Installation view of ‘25,660 Specimens of Natural History’ (photo by Etienne Turpin)
Meanwhile, a second iteration of the project is planned for late April 2016 in Berlin, where we will partner with the Humboldt University and the Museum fur Naturkunde. Many of the artworks created in the context of the Jakarta show will travel there and some will be further developed. The curatorial perspective will expand to include the narrative of Wallace in South America (where he spent four years collecting specimens prior to his Asian expedition) as well as a discussion of the role of Prussian forestry science in the development of the mono-cultural plantations as well as address anthropogenic species extinction.
BV: What are some lessons learned during creating this exhibition?

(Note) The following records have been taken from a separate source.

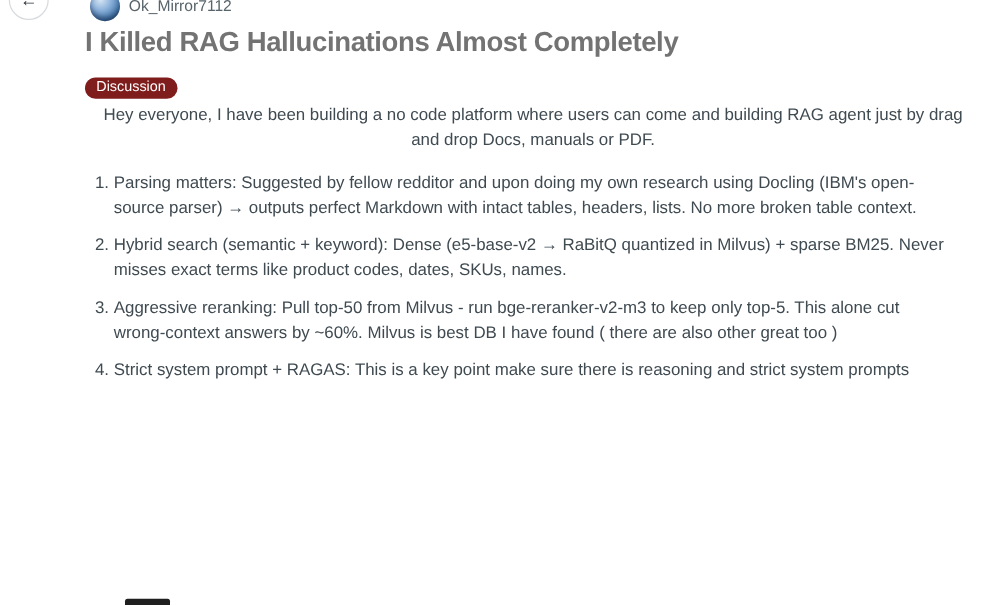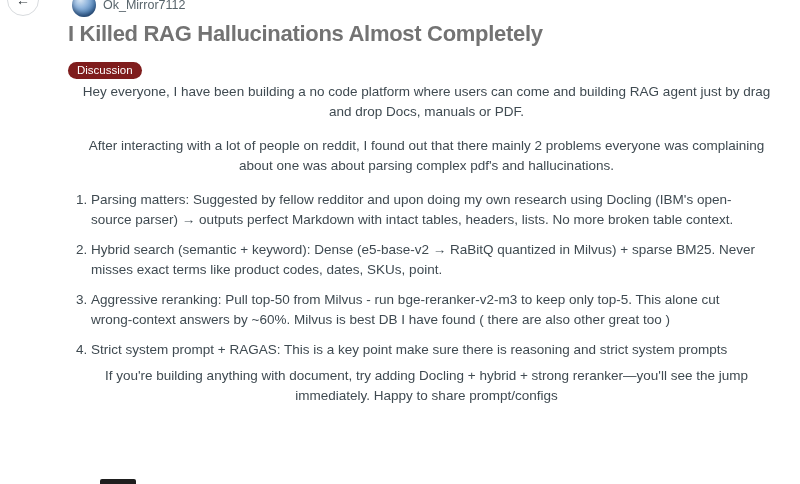--- a/index.html
+++ b/index.html
@@ -74,8 +74,6 @@
   <div class="content" style="color: rgb(63, 74, 81);">
     <p>Hey everyone, I have been building a no code platform where users can come and building RAG agent just by drag
 and drop Docs, manuals or PDF.</p>
-    <p>After interacting with a lot of people on reddit, I found out that there mainly 2 problems everyone was complaining
-about one was about parsing complex pdf's and hallucinations.</p>
 
     <ol>
       <li>Parsing matters: Suggested by fellow redditor and upon doing my own research using Docling (IBM's open-

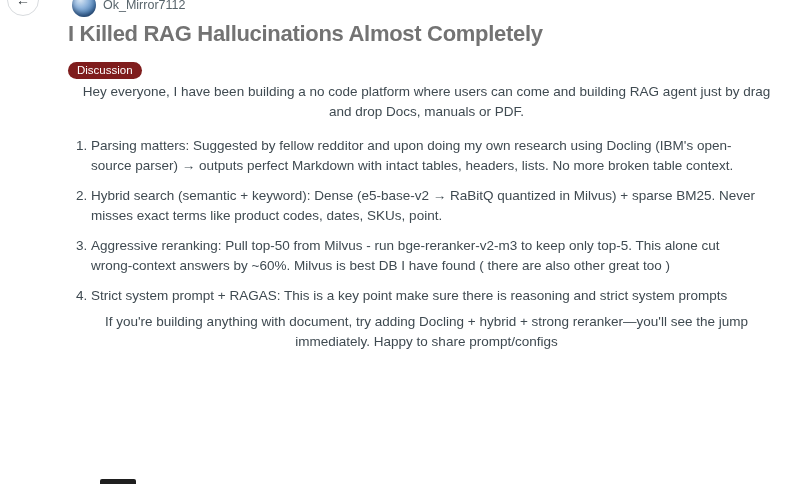--- a/index.html
+++ b/index.html
@@ -79,7 +79,7 @@
       <li>Parsing matters: Suggested by fellow redditor and upon doing my own research using Docling (IBM's open-
 source parser) → outputs perfect Markdown with intact tables, headers, lists. No more broken table context.</li>
       <li>Hybrid search (semantic + keyword): Dense (e5-base-v2 → RaBitQ quantized in Milvus) + sparse BM25. Never
-misses exact terms like product codes, dates, SKUs, point.</li>
+misses exact terms like product codes, dates, SKUs, names.</li>
       <li>Aggressive reranking: Pull top-50 from Milvus - run bge-reranker-v2-m3 to keep only top-5. This alone cut
 wrong-context answers by ~60%. Milvus is best DB I have found ( there are also other great too )</li>
       <li>Strict system prompt + RAGAS: This is a key point make sure there is reasoning and strict system prompts</li>

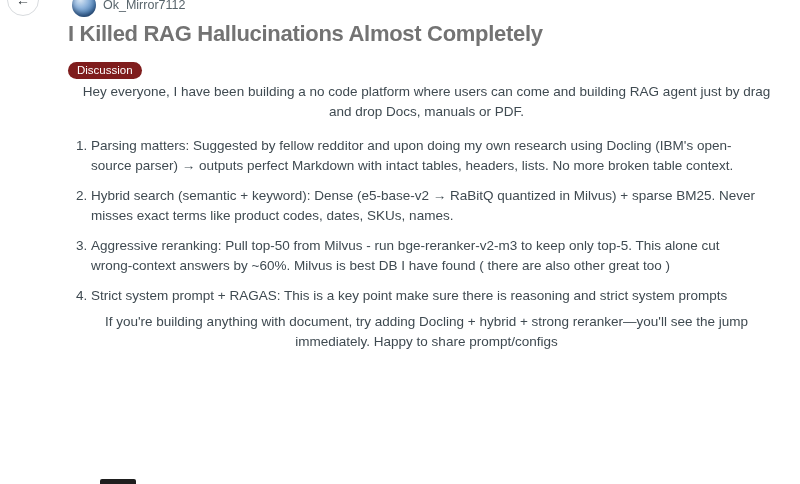--- a/index.html
+++ b/index.html
@@ -85,8 +85,6 @@
       <li>Strict system prompt + RAGAS: This is a key point make sure there is reasoning and strict system prompts</li>
     </ol>
 
-    <p class="closing">If you're building anything with document, try adding Docling + hybrid + strong reranker—you'll see the jump
-immediately. Happy to share prompt/configs</p>
   </div>
 
   <div class="bottom-bar"></div>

AS & ET: As in any large project in the arts you always have to learn a million new things to make everything happen. In a way, this is why we enjoy this kind of work so much — to a certain degree the rules aren’t completely set yet. Outcomes are never completely clear or predictable for a very long time, and yet you keep the momentum going and eventually the elements start to come together, including the collections, archives, research materials, and artworks. The exhibition begins to take shape from the years of work that created its parameters or contours. The fact that we have the opportunity to produce the upcoming Berlin version of the project also means that we have the rare a chance to actively reorganize and expand the material for another show. This is very exciting, but there will be completely different challenges coming our way and we will again have to figure out many new things.
125,660 Specimens of Natural History continues at Komunitas Salihara (No. 16 Kebagusan, Pasar Minggu, Daerah Khusus Ibukota Jakarta, Indonesia) through September 15.